++++ Excerpted records
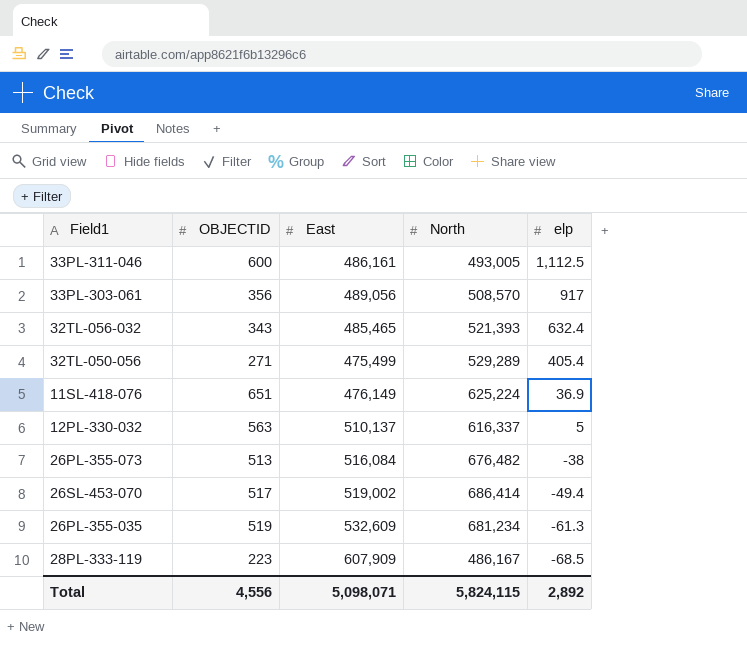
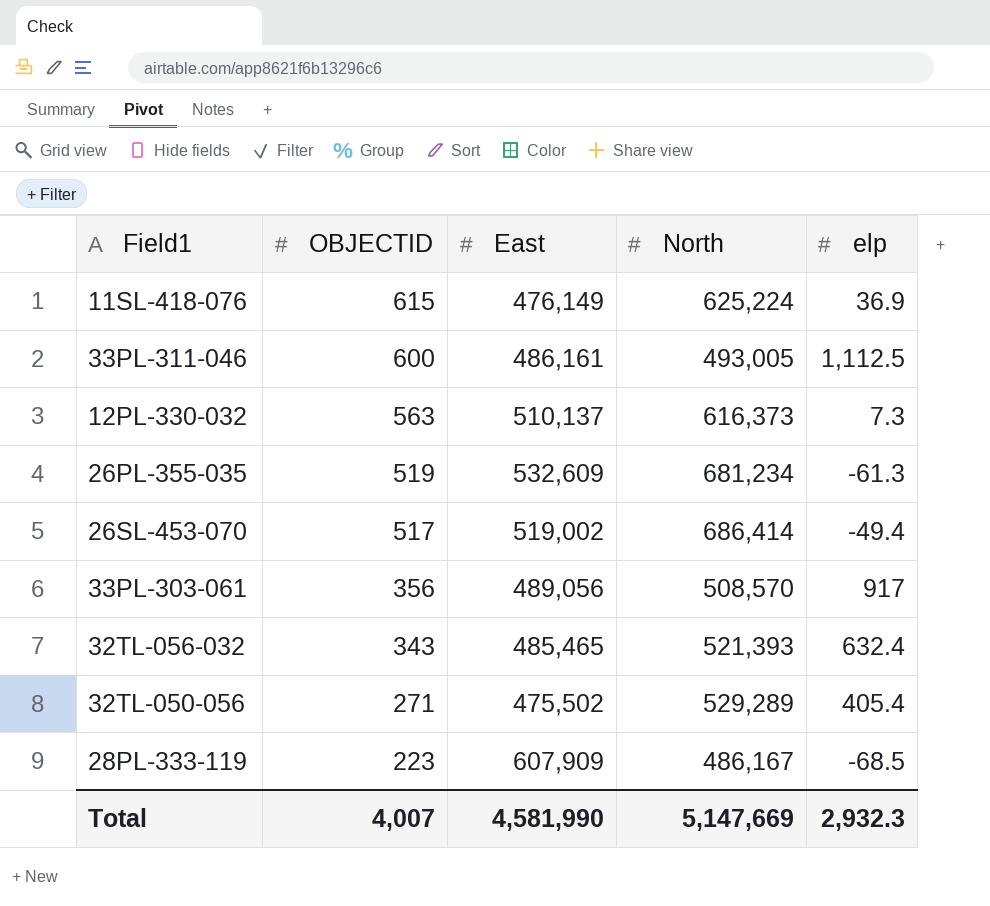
row order: elp descending -> OBJECTID descending
row 26PL-355-073: 513 | 516,084 | 676,482 | -38 -> none
11SL-418-076 | OBJECTID: 651 -> 615
12PL-330-032 | North: 616,337 -> 616,373
12PL-330-032 | elp: 5 -> 7.3
32TL-050-056 | East: 475,499 -> 475,502
Total | OBJECTID: 4,556 -> 4,007
Total | East: 5,098,071 -> 4,581,990
Total | North: 5,824,115 -> 5,147,669
Total | elp: 2,892 -> 2,932.3

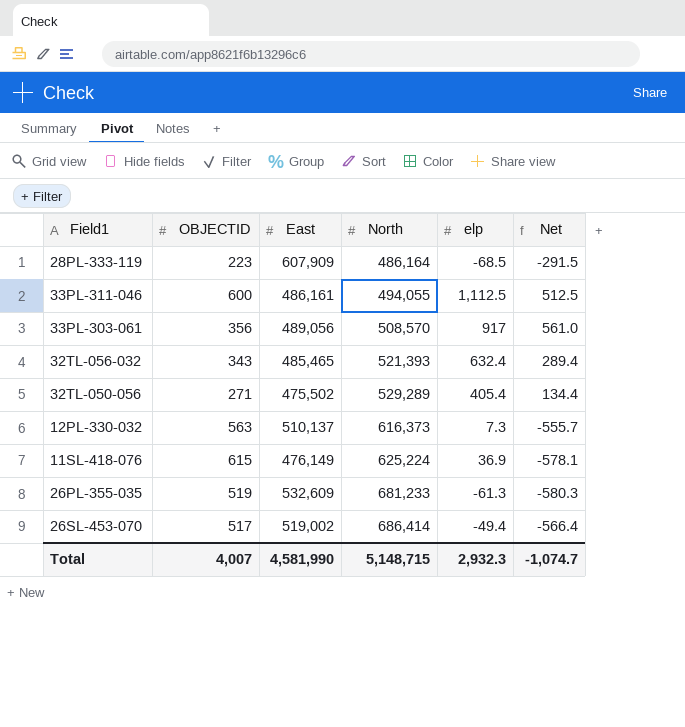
row order: OBJECTID descending -> North ascending
column Net | formula: none -> [elp] - [OBJECTID]
28PL-333-119 | North: 486,167 -> 486,164
33PL-311-046 | North: 493,005 -> 494,055
26PL-355-035 | North: 681,234 -> 681,233
Total | North: 5,147,669 -> 5,148,715

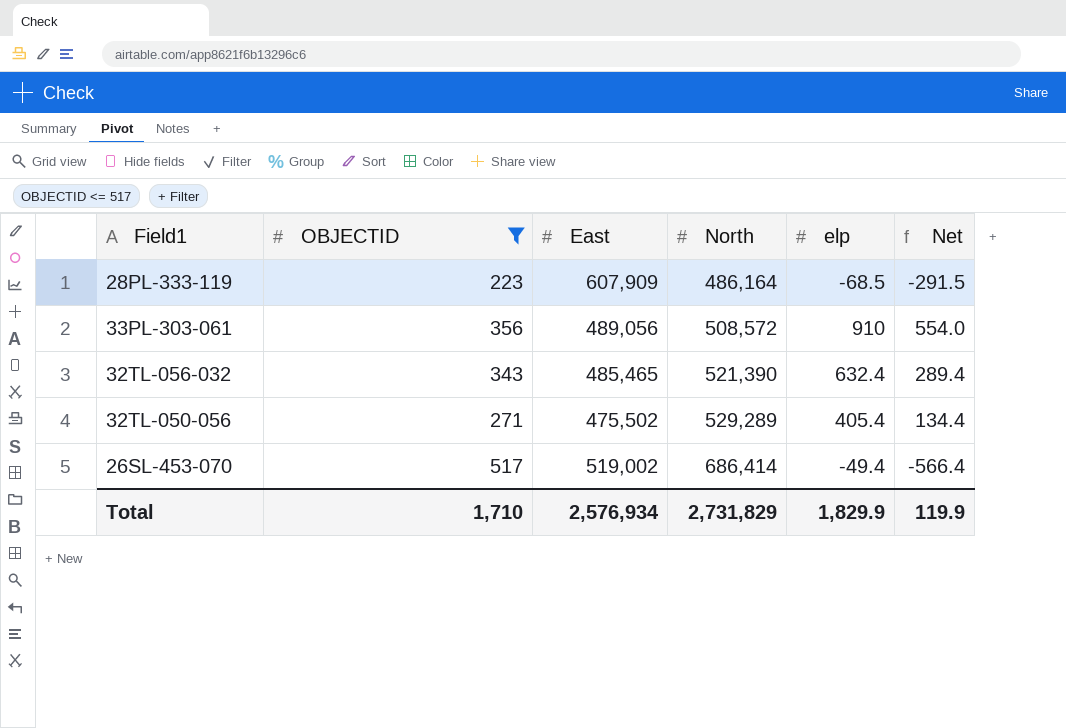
filter: none -> OBJECTID <= 517
33PL-303-061 | North: 508,570 -> 508,572
33PL-303-061 | elp: 917 -> 910
33PL-303-061 | Net: 561.0 -> 554.0
32TL-056-032 | North: 521,393 -> 521,390
Total | OBJECTID: 4,007 -> 1,710
Total | East: 4,581,990 -> 2,576,934
Total | North: 5,148,715 -> 2,731,829
Total | elp: 2,932.3 -> 1,829.9
Total | Net: -1,074.7 -> 119.9

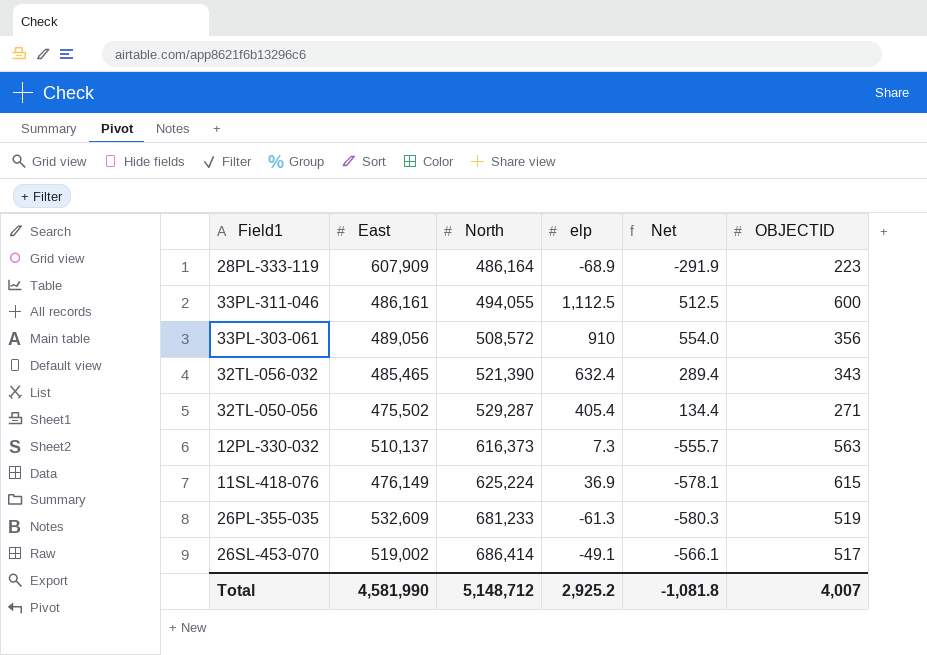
filter: OBJECTID <= 517 -> none
column OBJECTID | position: 2 -> 6
28PL-333-119 | elp: -68.5 -> -68.9
28PL-333-119 | Net: -291.5 -> -291.9
32TL-050-056 | North: 529,289 -> 529,287
26SL-453-070 | elp: -49.4 -> -49.1
26SL-453-070 | Net: -566.4 -> -566.1
Total | East: 2,576,934 -> 4,581,990
Total | North: 2,731,829 -> 5,148,712
Total | elp: 1,829.9 -> 2,925.2
Total | Net: 119.9 -> -1,081.8
Total | OBJECTID: 1,710 -> 4,007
++++++++
_Your objective_:
Write out every line above exactly, minus images.

_Solution for this task_:
row order: elp descending -> OBJECTID descending
row 26PL-355-073: 513 | 516,084 | 676,482 | -38 -> none
11SL-418-076 | OBJECTID: 651 -> 615
12PL-330-032 | North: 616,337 -> 616,373
12PL-330-032 | elp: 5 -> 7.3
32TL-050-056 | East: 475,499 -> 475,502
Total | OBJECTID: 4,556 -> 4,007
Total | East: 5,098,071 -> 4,581,990
Total | North: 5,824,115 -> 5,147,669
Total | elp: 2,892 -> 2,932.3

row order: OBJECTID descending -> North ascending
column Net | formula: none -> [elp] - [OBJECTID]
28PL-333-119 | North: 486,167 -> 486,164
33PL-311-046 | North: 493,005 -> 494,055
26PL-355-035 | North: 681,234 -> 681,233
Total | North: 5,147,669 -> 5,148,715

filter: none -> OBJECTID <= 517
33PL-303-061 | North: 508,570 -> 508,572
33PL-303-061 | elp: 917 -> 910
33PL-303-061 | Net: 561.0 -> 554.0
32TL-056-032 | North: 521,393 -> 521,390
Total | OBJECTID: 4,007 -> 1,710
Total | East: 4,581,990 -> 2,576,934
Total | North: 5,148,715 -> 2,731,829
Total | elp: 2,932.3 -> 1,829.9
Total | Net: -1,074.7 -> 119.9

filter: OBJECTID <= 517 -> none
column OBJECTID | position: 2 -> 6
28PL-333-119 | elp: -68.5 -> -68.9
28PL-333-119 | Net: -291.5 -> -291.9
32TL-050-056 | North: 529,289 -> 529,287
26SL-453-070 | elp: -49.4 -> -49.1
26SL-453-070 | Net: -566.4 -> -566.1
Total | East: 2,576,934 -> 4,581,990
Total | North: 2,731,829 -> 5,148,712
Total | elp: 1,829.9 -> 2,925.2
Total | Net: 119.9 -> -1,081.8
Total | OBJECTID: 1,710 -> 4,007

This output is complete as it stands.